Task description>
Please find the line that holds "[83,408,268,418] mvn clean" below and reproduce it, along with every line after it through the end, exactly and without pictures.

(Content revision data)
· · ·
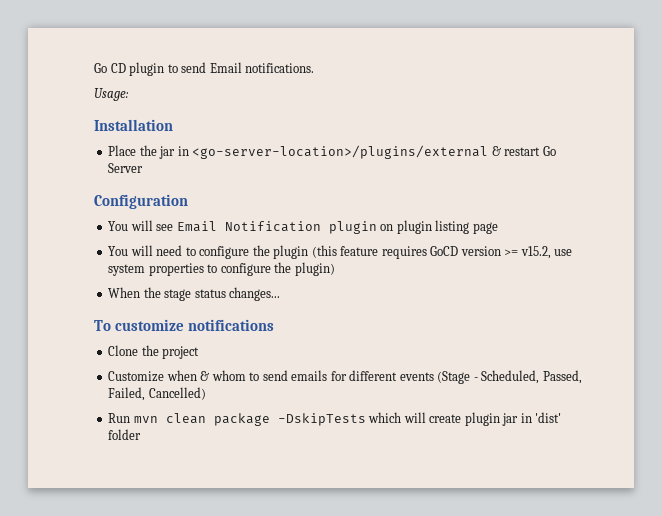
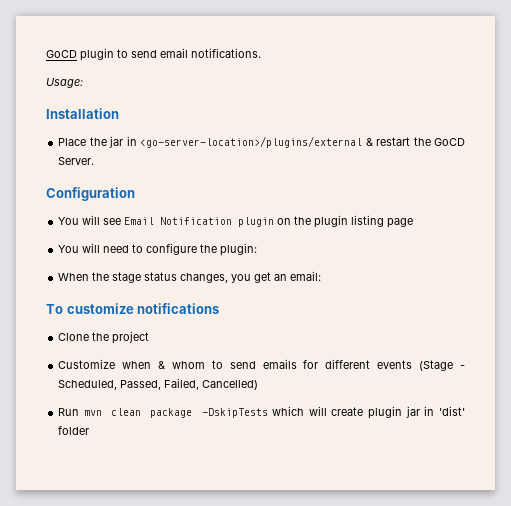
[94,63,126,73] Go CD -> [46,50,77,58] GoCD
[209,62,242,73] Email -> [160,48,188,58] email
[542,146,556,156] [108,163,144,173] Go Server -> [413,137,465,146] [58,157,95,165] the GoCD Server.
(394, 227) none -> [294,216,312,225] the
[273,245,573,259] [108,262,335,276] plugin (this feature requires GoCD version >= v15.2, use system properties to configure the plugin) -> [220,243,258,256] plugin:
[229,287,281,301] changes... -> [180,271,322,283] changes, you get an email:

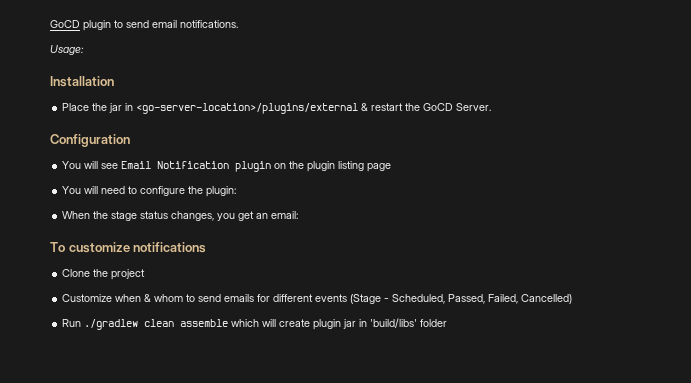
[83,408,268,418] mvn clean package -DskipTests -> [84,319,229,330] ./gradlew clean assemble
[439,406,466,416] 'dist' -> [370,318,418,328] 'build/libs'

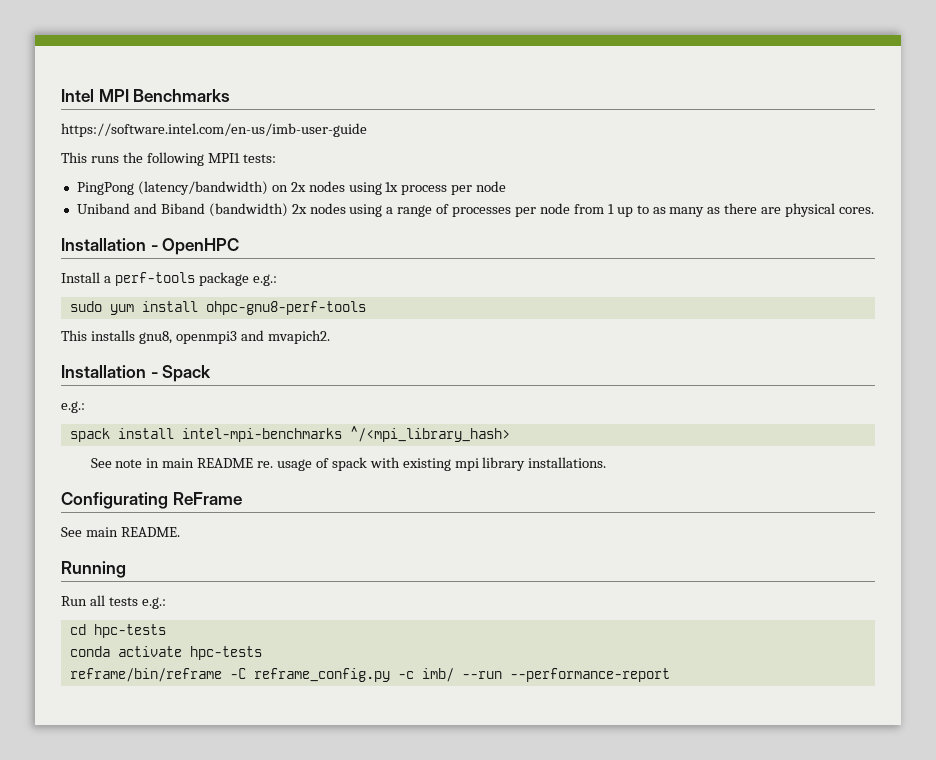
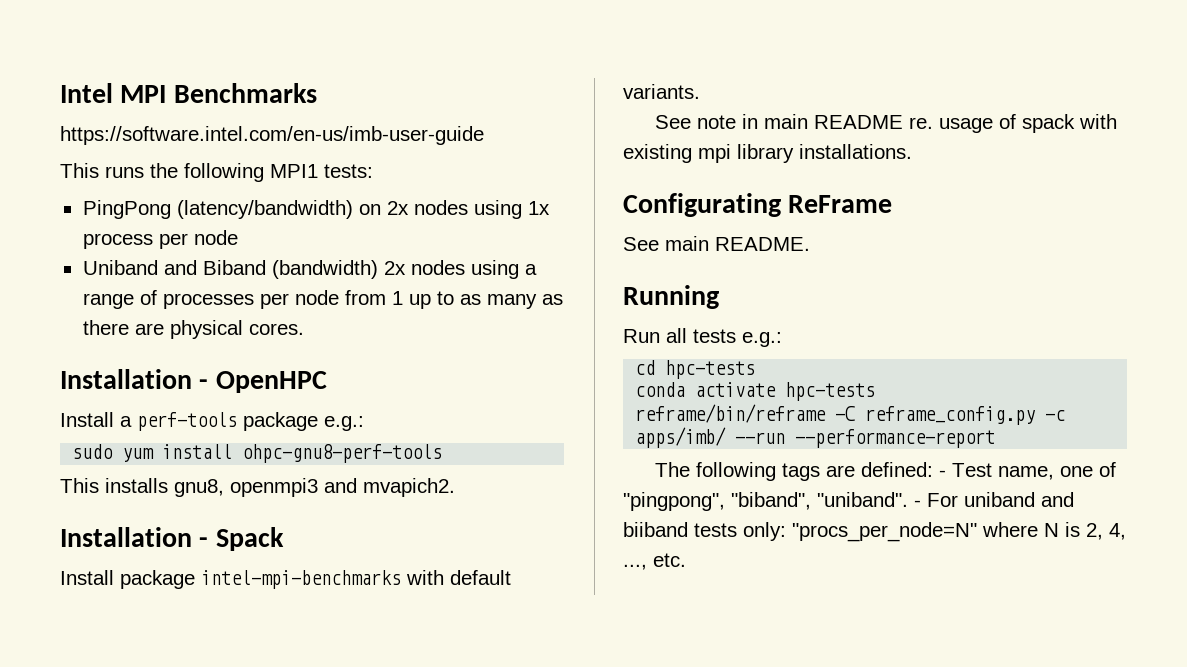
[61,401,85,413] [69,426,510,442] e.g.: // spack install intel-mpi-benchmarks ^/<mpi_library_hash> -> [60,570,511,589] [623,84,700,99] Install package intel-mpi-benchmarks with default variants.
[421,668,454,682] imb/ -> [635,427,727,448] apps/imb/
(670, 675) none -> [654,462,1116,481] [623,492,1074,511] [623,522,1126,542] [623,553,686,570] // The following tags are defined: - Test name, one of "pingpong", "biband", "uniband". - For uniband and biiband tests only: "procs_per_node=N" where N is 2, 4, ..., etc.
· · ·
Solution for this task>
[83,408,268,418] mvn clean package -DskipTests -> [84,319,229,330] ./gradlew clean assemble
[439,406,466,416] 'dist' -> [370,318,418,328] 'build/libs'

[61,401,85,413] [69,426,510,442] e.g.: // spack install intel-mpi-benchmarks ^/<mpi_library_hash> -> [60,570,511,589] [623,84,700,99] Install package intel-mpi-benchmarks with default variants.
[421,668,454,682] imb/ -> [635,427,727,448] apps/imb/
(670, 675) none -> [654,462,1116,481] [623,492,1074,511] [623,522,1126,542] [623,553,686,570] // The following tags are defined: - Test name, one of "pingpong", "biband", "uniband". - For uniband and biiband tests only: "procs_per_node=N" where N is 2, 4, ..., etc.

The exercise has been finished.